The record industry successfully defeated the first popular file-serving service Napster, which a court ruled violated copyright law by offering the ability to share digital music. Since then several similar services such as Kazaa and Morpheus have cropped up.
Earlier this month, Forrester Research issued a study saying piracy was not to blame for the sharp decline in record sales. Its study discovered no evidence of decreased CD buying among frequent digital music consumers, noting that the general economy and competition from other media were larger factors.
"I would not argue that downloading and copying are the only factors at work," Geoff Garin, chief executive of Hart Research said. "But we have clear evidence that downloading and copying do not have a favorable effect on record sales."
Jonathan Potter, executive director of Digital Media Association, a lobbying group that represents many music sites trying to promote and sell music over the Internet, said such surveys were of little value.
"The way to defeat illegal music distribution services is to offer comprehensive, innovative, fairly priced legal services," Potter said. "Until the record companies offer their content ubiquitously in a consumer friendly way, studies like this are useless."
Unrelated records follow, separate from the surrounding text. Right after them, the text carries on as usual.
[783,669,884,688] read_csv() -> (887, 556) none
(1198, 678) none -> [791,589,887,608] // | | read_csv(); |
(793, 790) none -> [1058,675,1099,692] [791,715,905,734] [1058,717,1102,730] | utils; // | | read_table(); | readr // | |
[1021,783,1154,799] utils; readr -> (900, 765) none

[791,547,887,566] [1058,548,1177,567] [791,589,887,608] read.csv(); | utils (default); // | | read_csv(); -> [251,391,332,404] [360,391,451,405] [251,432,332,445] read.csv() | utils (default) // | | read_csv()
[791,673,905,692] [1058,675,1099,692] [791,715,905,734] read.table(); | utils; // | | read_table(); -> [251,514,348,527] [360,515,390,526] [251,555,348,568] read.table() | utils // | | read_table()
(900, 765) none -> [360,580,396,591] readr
The five major record labels -- Sony Music, AOL Time Warner Inc.'s Warner Music Group, EMI Group Plc, Vivendi Universal's Universal Music Group, Bertelsmann AG's BMG Entertainment -- and other companies are trying to trying to win users over to subscription-based services. But none have reached the mass appeal enjoyed by the unauthorized services.
Garin said the survey tried to get an understanding of what would inspire consumers to abandon the free file-sharing services, although the results were not made public.
"We do know that consumers don't have a very high recognition of what the alternatives to the free services are," Garin said. But he added that subscription services will find it difficult to compete with free services.
Potter remained unconvinced. "I'd like to introduce the recording industry to something called bottled water," he said, referring to an example of successful retail items that are also easily available for free.
"The point is if there were a high quality product that was affordable and available across multiple services, they would be able to defeat the free services," he said.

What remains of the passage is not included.